Brett Goldspink

Personal information
- Born: 16 July 1970 (age 54) Australia

Playing information
- Position: Prop
Club
| Years | Team | Pld | T | G | FG | P |
| 1992–93 | Illawarra Steelers | 14 | 0 | 0 | 0 | 0 |
| 1994 | South Sydney | 20 | 2 | 0 | 0 | 8 |
| 1995–96 | Western Reds | 26 | 2 | 0 | 0 | 8 |
| 1997 | Oldham Bears | 21 | 1 | 0 | 0 | 4 |
| 1998 | St Helens | 24 | 2 | 0 | 0 | 8 |
| 1999 | Wigan Warriors | 22 | 1 | 0 | 0 | 4 |
| 2000–02 | Halifax | 70 | 2 | 0 | 0 | 8 |
|  | Total | 197 | 10 | 0 | 0 | 40 |
- Source:
- Father: Kevin Goldspink

= Brett Goldspink =

Australian rugby league player (born 1971)
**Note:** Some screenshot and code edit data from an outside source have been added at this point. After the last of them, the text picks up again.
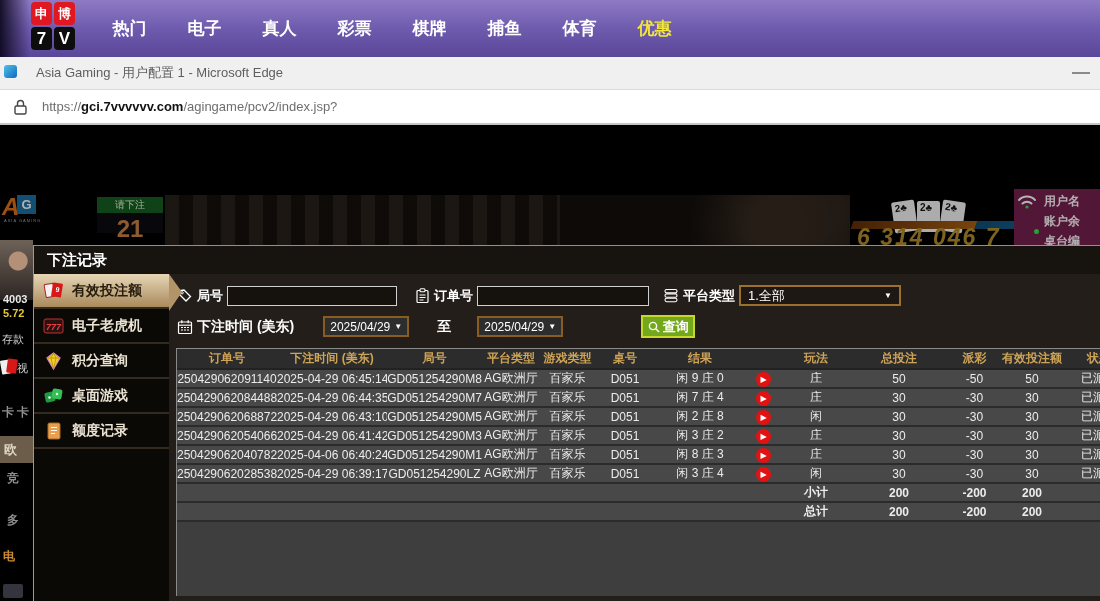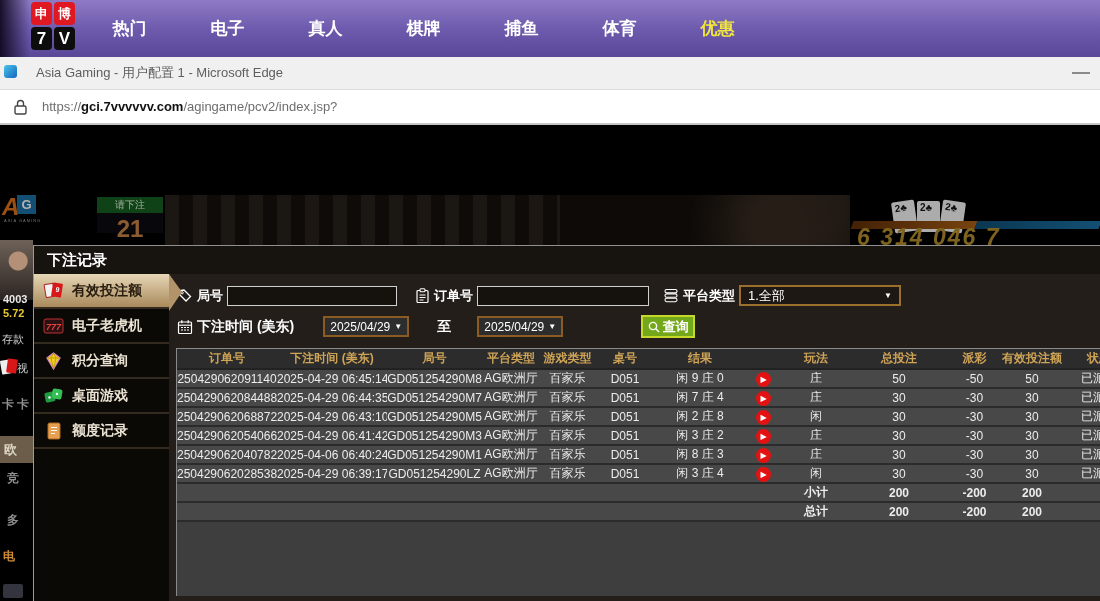--- a/index.html
+++ b/index.html
@@ -10,21 +10,21 @@
   .nav { position:absolute; left:0; top:0; width:1100px; height:57px;
     background:linear-gradient(180deg,#8e7ac4 0%,#6e5bae 50%,#5a4798 100%); }
   .nav::before { content:""; position:absolute; left:0; top:0; bottom:0; width:30px;
     background:linear-gradient(90deg,rgba(10,5,25,.9),rgba(10,5,25,0)); }
   .logo { position:absolute; left:31px; top:2px; display:grid;
     grid-template-columns:21px 21px; grid-auto-rows:23px; gap:2px; }
   .logo .tile { border-radius:4px; display:flex; align-items:center; justify-content:center;
     color:#fff; font-weight:bold; }
   .logo .red { background:#e01822; font-size:13px; }
   .logo .blk { background:#0d0d0d; font-size:17px; }
-  .nav-items { position:absolute; left:92px; top:0; height:57px; display:flex;gap:23px; }
+  .nav-items { position:absolute; left:92px; top:0; height:57px; display:flex; }
   .nav-item { width:75px; height:57px; display:flex; align-items:center; justify-content:center;
     color:#fff; font-size:17px; font-weight:bold; cursor:pointer; }
   .nav-item.hl { color:#f2e63e; }
 
   
   .titlebar { position:absolute; left:0; top:57px; width:1100px; height:33px; background:#f1f0f1;
     border-bottom:1px solid #dcdcdc; }
   .edge-ico { position:absolute; left:4px; top:8px; width:13px; height:13px; border-radius:3px;
     background:linear-gradient(135deg,#49c3e8,#1565c0); }
   .win-title { position:absolute; left:36px; top:0; line-height:32px; font-size:13px; color:#5e5e5e; }
@@ -78,21 +78,21 @@
   .ls { position:absolute; left:2px; font-size:11px; color:#cfcfcf; white-space:nowrap; }
   .ls-bal { top:53px; left:3px; color:#e9e9e9; font-weight:bold; }
   .ls-yellow { top:67px; left:3px; color:#e8c832; font-weight:bold; }
   .ls-dep { top:92px; }
   .ls-card { top:118px; left:1px; }
   .mini-cards { display:inline-block; width:16px; height:18px; position:relative; vertical-align:-4px; }
   .mini-cards i { position:absolute; width:10px; height:14px; border-radius:1px; }
   .mini-cards i:first-child { left:0; top:2px; background:#eee; transform:rotate(-10deg); }
   .mini-cards i:last-child { left:6px; top:1px; background:#d81818; transform:rotate(8deg); }
   .ls-gray { color:#8e8e8e; font-weight:bold; font-size:12px; }
-  .ls-kk { top:156px; letter-spacing:3px; }
+  .ls-kk { top:164px; letter-spacing:3px; }
   .ls-bar { position:absolute; left:0; top:196px; width:33px; height:27px; background:#6b5d4a;
     color:#ddd4c2; font-size:13px; font-weight:bold; line-height:27px; padding-left:4px; }
   .ls-j { top:230px; left:7px; }
   .ls-d { top:272px; left:7px; }
   .ls-e { top:308px; left:3px; color:#cd8c38; font-weight:bold; font-size:12px; }
   .ls-bot { position:absolute; left:3px; top:344px; width:20px; height:14px; background:#4a4a58; opacity:.7; border-radius:2px; }
 
   
   .modal { position:absolute; left:33px; top:120px; width:1067px; height:356px;
     border-top:1px solid #909090; border-left:1px solid #9a9a9a; overflow:hidden; }
@@ -151,20 +151,21 @@
   <div class="logo">
     <div class="tile red">申</div>
     <div class="tile red">博</div>
     <div class="tile blk">7</div>
     <div class="tile blk">V</div>
   </div>
   <div class="nav-items">
     <div class="nav-item">热门</div>
     <div class="nav-item">电子</div>
     <div class="nav-item">真人</div>
+    <div class="nav-item">彩票</div>
     <div class="nav-item">棋牌</div>
     <div class="nav-item">捕鱼</div>
     <div class="nav-item">体育</div>
     <div class="nav-item hl">优惠</div>
   </div>
 </div>
 
 <div class="titlebar">
   <span class="edge-ico"></span>
   <span class="win-title">Asia Gaming - 用户配置 1 - Microsoft Edge</span>
@@ -194,20 +195,33 @@
     <div class="cards">
       <div class="pcard">2♣</div>
       <div class="pcard">2♣</div>
       <div class="pcard">2♣</div>
     </div>
     <div class="pbar">
         <span class="seg1"></span>
         <span class="seg2"></span>
       </div>
     <div class="jackpot">6 314 046 7</div>
+    <div class="rpanel">
+      <svg width="22" height="18" viewBox="0 0 22 18" style="position:absolute;left:2px;top:4px">
+        <path d="M3 7 a11 11 0 0 1 16 0" fill="none" stroke="#f0f0f0" stroke-width="2" stroke-linecap="round"></path>
+        <path d="M6.5 10.5 a6.5 6.5 0 0 1 9 0" fill="none" stroke="#f0f0f0" stroke-width="2" stroke-linecap="round"></path>
+        <circle cx="11" cy="14" r="1.6" fill="#3ad34a"></circle>
+      </svg>
+      <div class="labels">
+        <div>用户名</div>
+        <div>账户余</div>
+        <div>桌台编</div>
+      </div>
+      <span class="gdot"></span>
+    </div>
   </div>
 
   <div class="lstrip">
     <div class="avatar"></div>
     <div class="ls ls-bal">4003</div>
     <div class="ls ls-yellow">5.72</div>
     <div class="ls ls-dep">存款</div>
     <div class="ls ls-card"><span class="mini-cards"><i></i><i></i></span><span>视</span></div>
     <div class="ls ls-gray ls-kk">卡卡</div>
     <div class="ls-bar">欧</div>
Brett Goldspink is an Australian rugby league player who played professionally in England and Australia.

==Playing career==
Goldspink played for Illawarra, South Sydney and Western Reds in Australia between 1992 and 1996.

Goldspink played for Souths in their upset 1994 Tooheys Challenge Cup final victory over Brisbane. He was part of the Reds inaugural side on 12 March 1995.

He then moved to England and played for the Oldham Bears, St. Helens, Wigan Warriors and Halifax between 1997 and 2002.